Find the good
Posted: February 28, 2012 Filed under: Uncategorized | Tags: grey day, hidden beauty, Houston humidity, Jack Johnson, Little Miss Sunshine, Roger Hargreaves 11 CommentsIt’s another muggy, overcast day in H-town today. I was starting to grumble to myself as I headed to the store for more Mucinex because sickness won’t leave our house. This time it’s Payton who has been felled by the sore throat/congestion/fatigue bug that has some admirable staying power. I was grumbling at the grey day in which, as Jack Johnson would say, the horizon has been defeated. There’s absolutely no delineation between horizon & sky, just endless layers of grey. I was grumbling because I’m longing for a shot of sunshine that we winter Texans take for granted in the “winter months.” I was grumbling because it’s another day in which I can’t open the roof on my beloved little car.
Just as I was perilously close to becoming awash in grumbles, I remembered the 2 promises I recently made to myself, and suddenly I sat up a little straighter (albeit in my closed-roof car) and resolved to be less grumbly. The first promise–to be more warm, loving, and huggy–was short-lived. Those of you who know me well: go ahead and laugh. It’s ok. It was a ridiculous idea and I’m not a bit surprised that it never got off the ground. I’m much too snarky to re-invent myself as Little Miss Sunshine. Snarky and with a bit of a sharp edge is how I’m wired. I’d really like to be more gooshy and emotive but I’m also realistic. So instead of this you get this
and always on the lookout for this guy:
Thank you, Roger Hargreaves.
It was a good experiment, to be sweeter and hug more, but I tend to identify less with Little Miss Sunshine and more with this:
Moving on.
My second promise to myself was to find the good. I want to look for and to find a little bit of beauty everywhere, no matter how grey the day. It’s a bit of a mind shift, I suppose, from crotchety and snarky, but I think I can do it. I’m pretty sure I have a better chance of finding the good than becoming a hugger.
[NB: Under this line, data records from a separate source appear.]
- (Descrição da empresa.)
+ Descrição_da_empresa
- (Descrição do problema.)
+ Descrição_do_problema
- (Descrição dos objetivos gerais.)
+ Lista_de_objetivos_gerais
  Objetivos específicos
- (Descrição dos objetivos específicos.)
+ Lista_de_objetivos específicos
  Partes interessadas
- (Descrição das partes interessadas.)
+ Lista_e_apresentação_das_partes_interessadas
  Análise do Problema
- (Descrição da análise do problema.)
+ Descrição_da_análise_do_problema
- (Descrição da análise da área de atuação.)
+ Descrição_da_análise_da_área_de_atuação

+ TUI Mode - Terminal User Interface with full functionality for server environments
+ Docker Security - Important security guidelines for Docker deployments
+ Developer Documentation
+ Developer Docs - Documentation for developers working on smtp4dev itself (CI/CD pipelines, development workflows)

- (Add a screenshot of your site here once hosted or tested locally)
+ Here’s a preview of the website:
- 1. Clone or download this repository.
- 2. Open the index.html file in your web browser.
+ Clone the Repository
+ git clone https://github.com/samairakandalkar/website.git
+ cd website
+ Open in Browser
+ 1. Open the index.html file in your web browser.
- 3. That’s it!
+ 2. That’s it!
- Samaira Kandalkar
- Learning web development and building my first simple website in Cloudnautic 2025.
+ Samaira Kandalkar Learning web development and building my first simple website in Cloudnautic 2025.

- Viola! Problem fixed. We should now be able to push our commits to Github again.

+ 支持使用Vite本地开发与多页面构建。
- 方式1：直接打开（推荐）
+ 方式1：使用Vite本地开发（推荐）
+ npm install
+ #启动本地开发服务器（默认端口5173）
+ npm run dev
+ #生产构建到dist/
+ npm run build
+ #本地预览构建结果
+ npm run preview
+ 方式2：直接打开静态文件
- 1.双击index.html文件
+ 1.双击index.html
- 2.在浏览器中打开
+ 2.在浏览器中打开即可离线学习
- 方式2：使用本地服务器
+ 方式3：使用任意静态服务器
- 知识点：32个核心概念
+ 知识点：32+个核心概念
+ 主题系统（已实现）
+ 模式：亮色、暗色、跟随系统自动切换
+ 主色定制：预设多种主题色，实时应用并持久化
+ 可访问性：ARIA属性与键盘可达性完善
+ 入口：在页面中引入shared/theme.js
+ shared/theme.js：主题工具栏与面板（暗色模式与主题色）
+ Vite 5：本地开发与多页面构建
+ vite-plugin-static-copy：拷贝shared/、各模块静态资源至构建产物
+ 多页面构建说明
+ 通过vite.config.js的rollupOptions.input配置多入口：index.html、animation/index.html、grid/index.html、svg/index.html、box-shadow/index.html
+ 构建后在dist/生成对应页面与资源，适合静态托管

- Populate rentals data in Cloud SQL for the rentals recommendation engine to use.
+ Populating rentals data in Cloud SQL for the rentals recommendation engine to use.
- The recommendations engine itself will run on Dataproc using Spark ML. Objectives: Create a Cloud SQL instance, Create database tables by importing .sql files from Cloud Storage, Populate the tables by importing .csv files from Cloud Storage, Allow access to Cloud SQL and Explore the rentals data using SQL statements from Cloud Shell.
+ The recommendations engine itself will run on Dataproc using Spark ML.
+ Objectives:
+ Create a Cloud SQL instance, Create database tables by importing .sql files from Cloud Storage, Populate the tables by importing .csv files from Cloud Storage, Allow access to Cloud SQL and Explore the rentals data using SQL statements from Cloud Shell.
Yesterday I noticed the blooming plum trees at Costco. Beautiful, spindley trees inside a big-box store, bursting with delicate purple flowers made me smile. I actually stopped, pulled my giant cart to the side, and looked closely at the burst of spring in front of me. Inside the store. When I got home, I noticed a few more bursts of spring, right in my own backyard.
The next round of coral roses is a-coming!
The dewy drops on the rose’s leaves caught my eye. Each little drop was shimmery and lovely.
The pink gerber daisies never fail to make me smile. They’re cheerful and jaunty at the same time.
Same for these guys. Can never remember what they’re called but I think of them as Blackeyed Susans. Whatever their name, the bright yellow blooms can stand in for the sun, just for today.
Then there’s the lantana. The teeny little blooms pack a powerful punch of color. The pink, yellow, and orange combo is my favorite, and I have it in not one but two pots in my backyard.
Those powerhouses of color will suffice for the lack of a pinkish-orangeish sunrise today.
And last but not least, the cute little ornamental kale that we bought for Piper, thinking she’d like to munch on its curly little leaves and explore its purple center. It’s not a showy bloomer like some of the other cast of characters that comprise my landscaping, but it has its own quiet charm.
So there you have it: I found the good.
Oh, I’ll still be snarky today. You can count on that. And I will likely be a little stiff-limbed when it comes to hugging. But I’ll still be looking for the good and wishing everyone a good day.